Mechanistic Insights into the Anticancer Potential of Methoxyflavones Analogs: A Review

Overview

Journal Molecules

Publisher MDPI

Date 2025 Jan 25

PMID 39860214

Authors

Mohammad Aidiel

Maisarah Abdul Mutalib

Rajesh Ramasamy

Nik Nasihah Nik Ramli

Shirley Gee Hoon Tang

Siti Hajar Adam

Affiliations

Soon will be listed here.

Abstract

2-phenylchromen-4-one, commonly known as flavone, plays multifaceted roles in biological response that can be abundantly present in natural sources. The methoxy group in naturally occurring flavones promotes cytotoxic activity in various cancer cell lines by targeting protein markers, in facilitating ligand-protein binding mechanisms and activating cascading downstream signaling pathways leading to cell death.

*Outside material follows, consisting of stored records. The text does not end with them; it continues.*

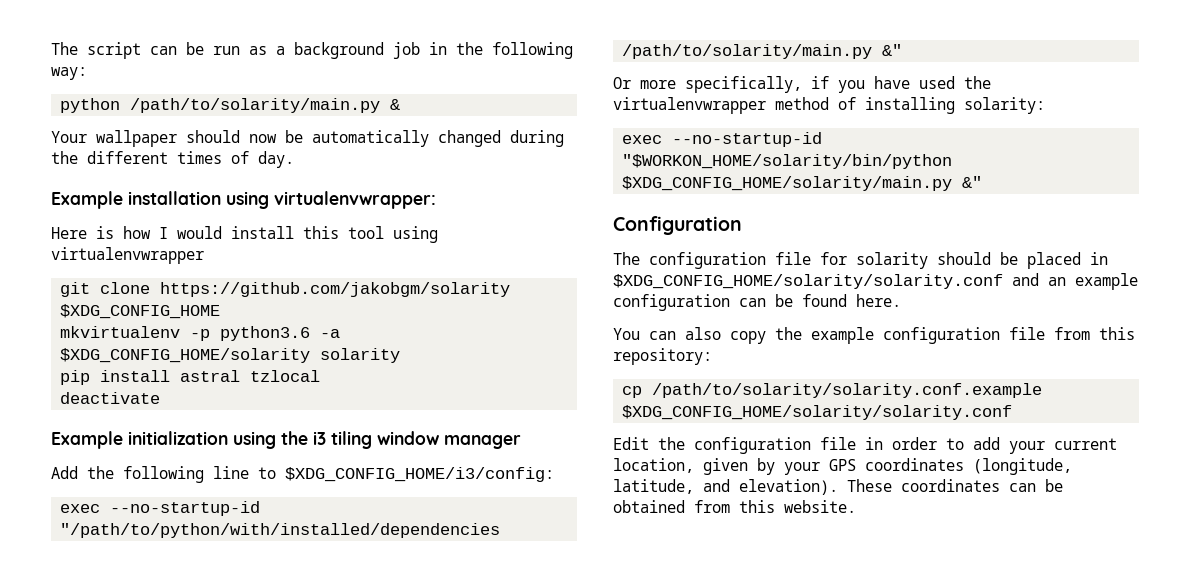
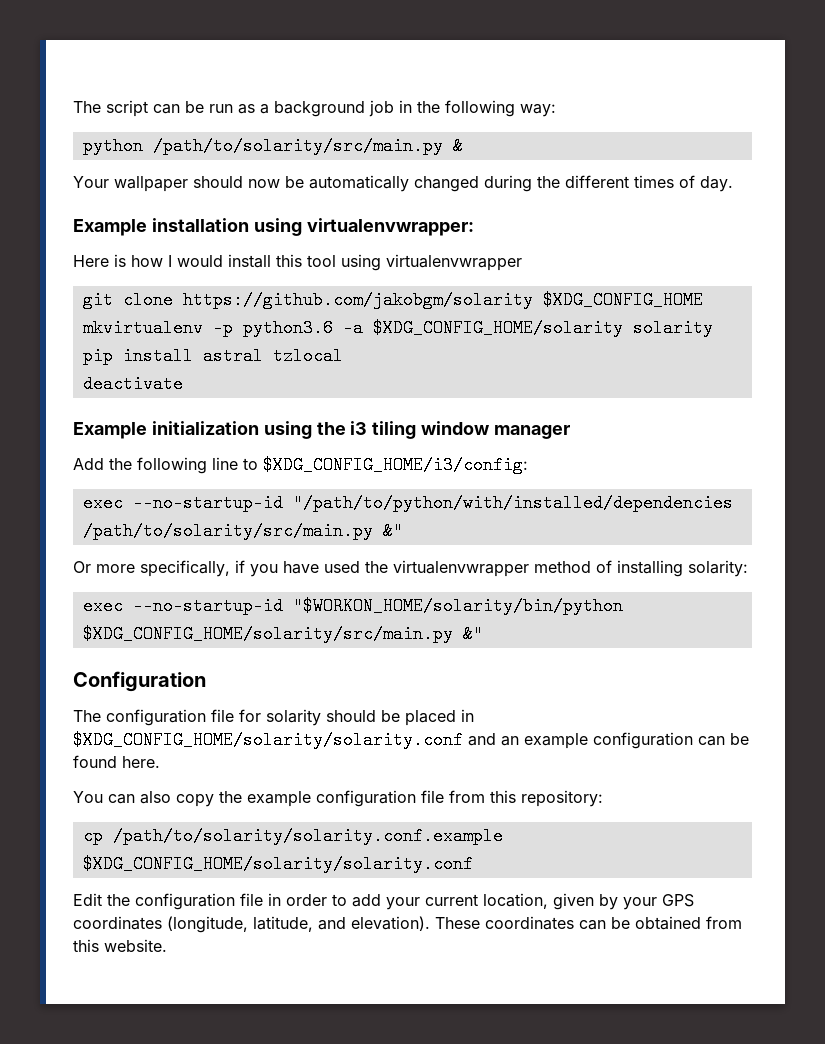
[130,98,381,113] /path/to/solarity/main.py -> [152,137,443,155] /path/to/solarity/src/main.py
[622,44,873,59] /path/to/solarity/main.py -> [82,522,373,540] /path/to/solarity/src/main.py
[622,176,953,191] $XDG_CONFIG_HOME/solarity/main.py -> [82,625,453,643] $XDG_CONFIG_HOME/solarity/src/main.py

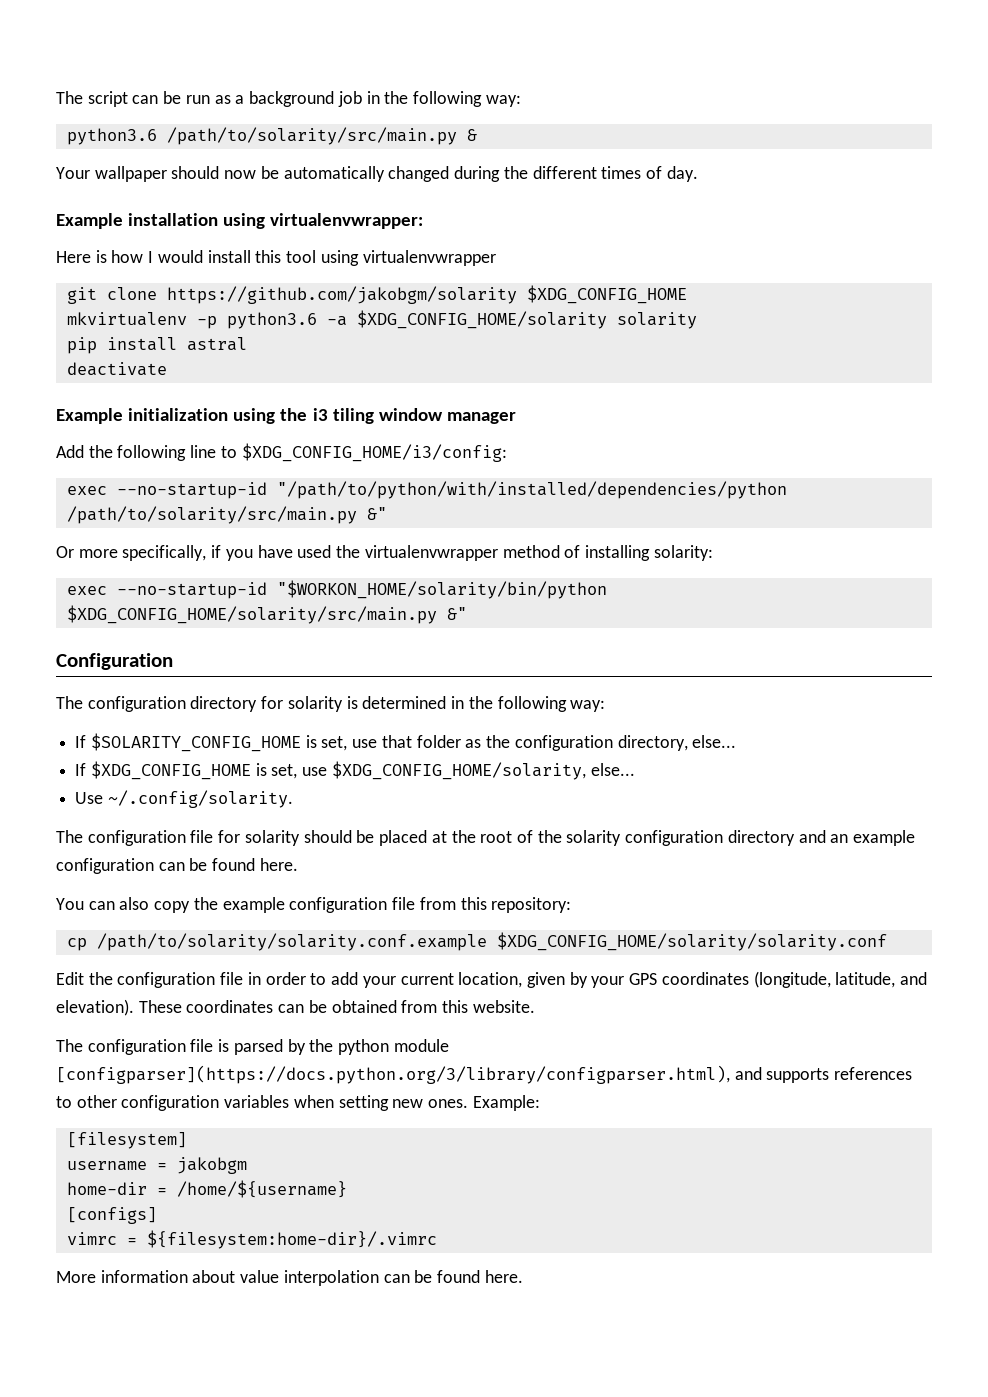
[82,137,143,155] python -> [66,128,157,145] python3.6
[272,347,343,365] tzlocal -> (247, 344) none
[292,494,733,512] "/path/to/python/with/installed/dependencies -> [276,481,787,499] "/path/to/python/with/installed/dependencies/python
(206, 681) none -> [56,696,606,712] [75,733,737,752] [75,761,635,780] [75,790,293,808] // The configuration directory for solarity is determined in the following way: // If $SOLARITY_CONFIG_HOME is set, use that folder as the configuration directory, else... // If $XDG_CONFIG_HOME is set, use $XDG_CONFIG_HOME/solarity, else... // Use ~/.config/solarity.
[461,709,474,722] [73,731,463,749] in $XDG_CONFIG_HOME/solarity/solarity.conf -> [431,830,795,846] at the root of the solarity configuration directory
(167, 945) none -> [56,1039,449,1055] [56,1065,913,1084] [56,1095,540,1111] [66,1132,187,1149] [66,1157,247,1174] [66,1180,347,1198] [66,1207,157,1224] [66,1230,437,1249] [56,1270,523,1286] // The configuration file is parsed by the python module [configparser](https://docs.python.org/3/library/configparser.html), and supports references to other configuration variables when setting new ones. Example: // [filesystem] // username = jakobgm // home-dir = /home/${username} // [configs] // vimrc = ${filesystem:home-dir}/.vimrc // More information about value interpolation can be found here.

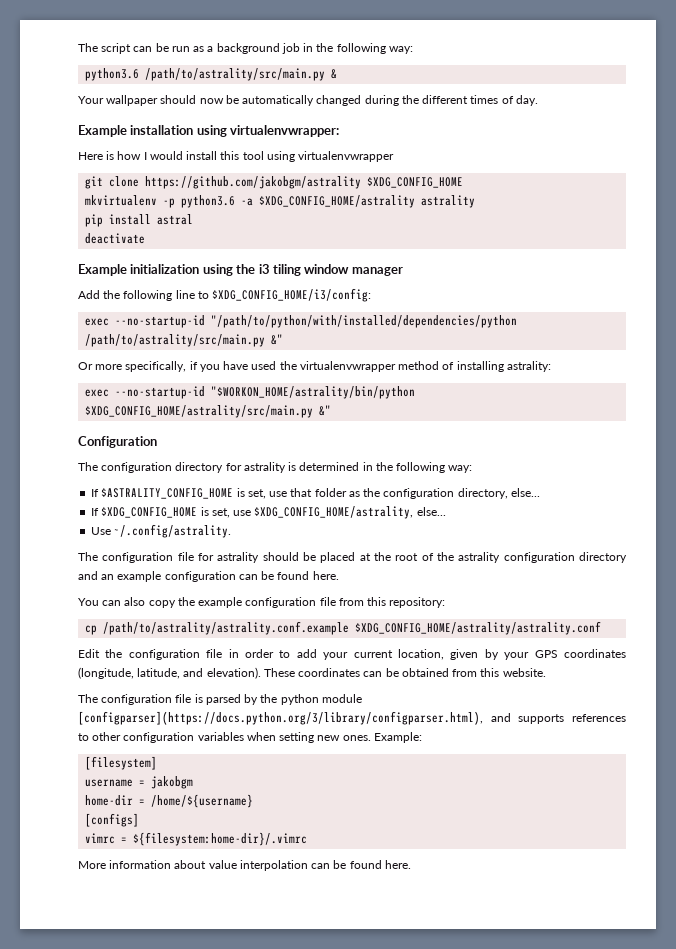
[166,127,457,145] /path/to/solarity/src/main.py -> [145,68,326,81] /path/to/astrality/src/main.py
[166,286,517,304] https://github.com/jakobgm/solarity -> [145,176,362,189] https://github.com/jakobgm/astrality
[356,310,697,329] $XDG_CONFIG_HOME/solarity solarity -> [259,195,476,208] $XDG_CONFIG_HOME/astrality astrality
[66,506,357,524] /path/to/solarity/src/main.py -> [85,334,266,347] /path/to/astrality/src/main.py
[653,545,713,561] [66,580,607,599] [66,605,437,624] solarity: // exec --no-startup-id "$WORKON_HOME/solarity/bin/python $XDG_CONFIG_HOME/solarity/src/main.py -> [506,361,551,372] [85,386,416,399] [85,405,314,418] astrality: // exec --no-startup-id "$WORKON_HOME/astrality/bin/python $XDG_CONFIG_HOME/astrality/src/main.py
[287,696,343,712] solarity -> [243,462,286,473] astrality
[90,733,301,752] $SOLARITY_CONFIG_HOME -> [101,488,234,499] $ASTRALITY_CONFIG_HOME
[331,761,586,780] $XDG_CONFIG_HOME/solarity, -> [254,506,414,519] $XDG_CONFIG_HOME/astrality,
[107,790,293,808] ~/.config/solarity. -> [114,524,232,538] ~/.config/astrality.
[244,830,300,846] solarity -> [217,552,260,563] astrality
[566,830,622,846] solarity -> [458,552,501,563] astrality
[96,932,887,951] /path/to/solarity/solarity.conf.example $XDG_CONFIG_HOME/solarity/solarity.conf -> [103,621,602,635] /path/to/astrality/astrality.conf.example $XDG_CONFIG_HOME/astrality/astrality.conf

However, the lipophilic nature of these analogs is a key concern as it impacts drug membrane transfer. While lipophilicity is crucial for drug efficacy, the excessive lipophilic effects in flavonoids can reduce water solubility and hinder drug transport to target sites. Recent in vitro studies suggest that the incorporation of polar hydroxyl groups which can form hydrogen bonds and stabilize free radicals may help overcome the challenges associated with methoxy groups while maintaining their essential lipophilic properties. Naturally coexisting with methoxyflavones, this review explores the synergistic role of hydroxy and methoxy moieties through hydrogen bonding capacity in maximizing cytotoxicity against cancer cell lines. The physicochemical analysis revealed the potential intramolecular interaction and favorable electron delocalization region between both moieties to improve cytotoxicity levels. Together, the analysis provides a useful strategy for the structure-activity relationship (SAR) of flavonoid analogs in distinct protein markers, suggesting optimal functional group positioning to achieve balanced lipophilicity, effective hydrogen bonding, and simultaneously minimized steric hindrance in targeting specific cancer cell types.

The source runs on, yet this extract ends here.